Panel Paper: Demand for Decentralization

Thursday, July 13, 2017 : 2:15 PM
Innovation (Crowne Plaza Brussels - Le Palace)

*Names in bold indicate Presenter

Eric Alston, Comparative Constitutions Project
Demand for Constitutional Decentralization
     Increasingly, decentralization has proven to be a policy fix advocated for and selected by developing countries whose new governments imply a significant regime change from that preceding it. This analysis adds to decentralization research by identifying the extent to which factors that lead to divergent policy preferences, such as ethnoregional diversity, result in greater definition and scope of decentralization in a given constitution. The focus lies upon the link between factors that are likely to increase citizen demand for decentralization, and whether these factors can be linked to an increase in constitutional decentralization provisions. In developing three measures of the extent to which a given constitution treats decentralization, an additional contribution of this analysis is the development of measures of constitutional detail more generally, for the way the measures were generated are not unique to decentralization provisions. In short, this analysis treats the extent of constitutionally defined decentralization as a function of demand factors theorized to lead to greater decentralization.
     Although the results of this analysis provide several fruitful avenues for future research, the initial findings are themselves thought provoking.

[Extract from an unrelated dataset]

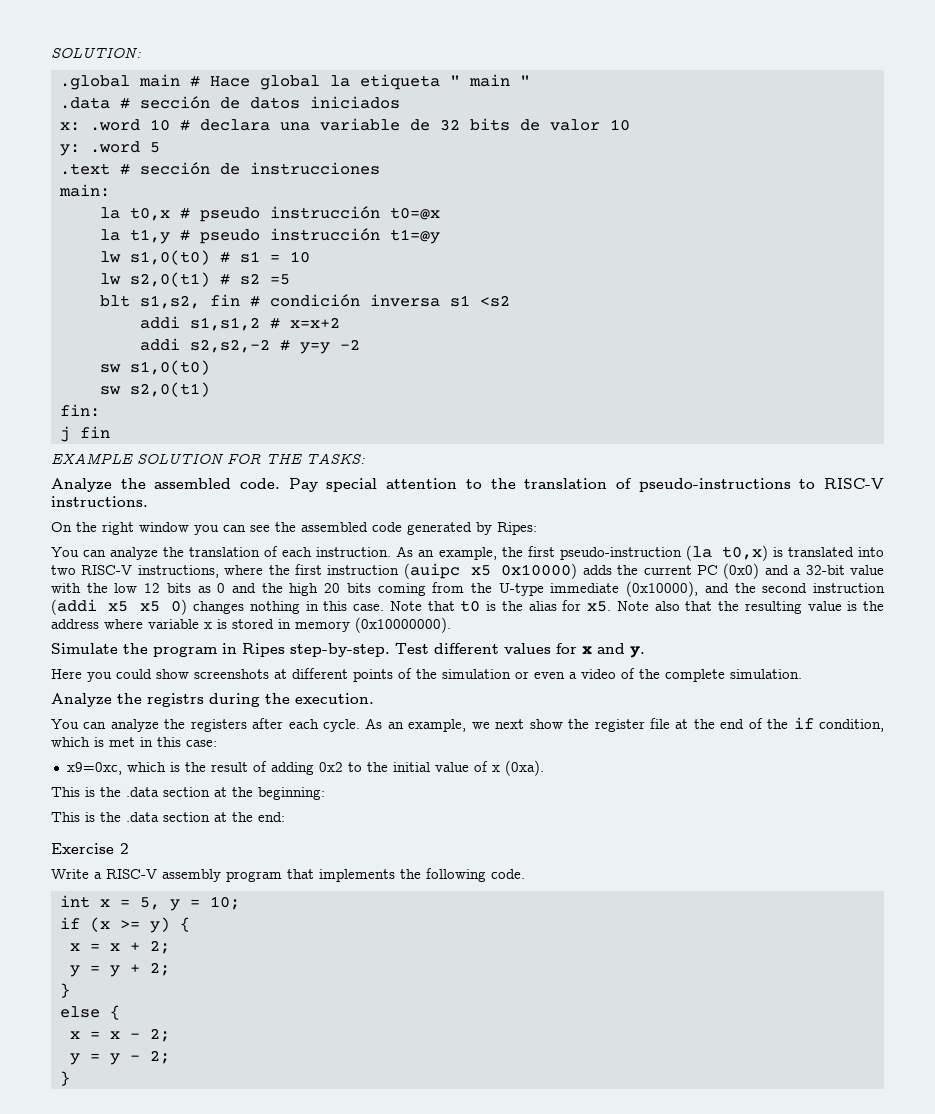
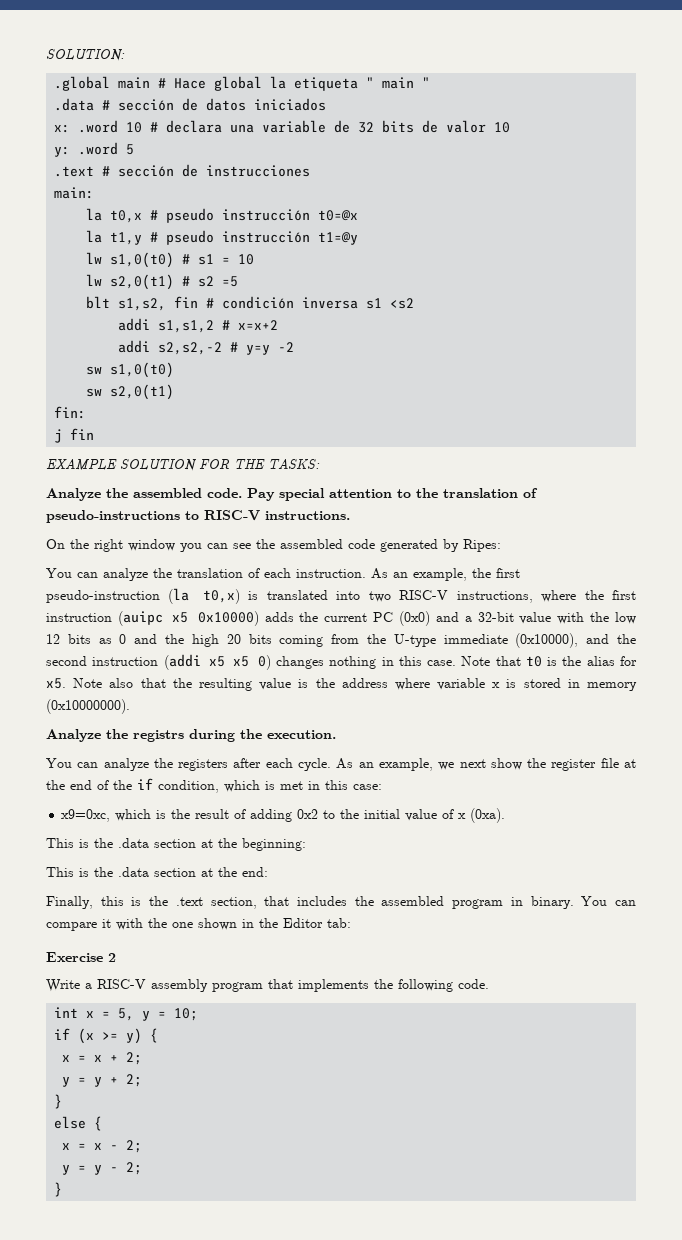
- Simulate the program in Ripes step-by-step. Test different values for x and y.
- Here you could show screenshots at different points of the simulation or even a video of the complete simulation.
+ Finally, this is the .text section, that includes the assembled program in binary. You can compare it with the one shown in the Editor tab:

Based upon the subset of countries surveyed, the demand factors that play a role in determining levels of constitutional decentralization include population size and cultural fractionalization of a given country. However, territorial size and ethnic fractionalization proved insignificant in determining extent of constitutional treatment of decentralization.
     Because the cultural fractionalization measure is based on linguistic divisions, the implication that language plays a greater role than ethnicity in determining demand for decentralization is an interesting one, albeit one that should be made more robust via a test utilizing the full set of the world’s constitutions. Nonetheless, such a result is in line with other recent research that emphasizes the role linguistic differences can play in determining a range of interesting outcomes. The analysis presents evidence that in larger Muslim-majority countries with greater ethnolinguistic diversity, constitutional drafters were more likely to choose a decentralized governance scheme, and treat it in greater detail when doing so.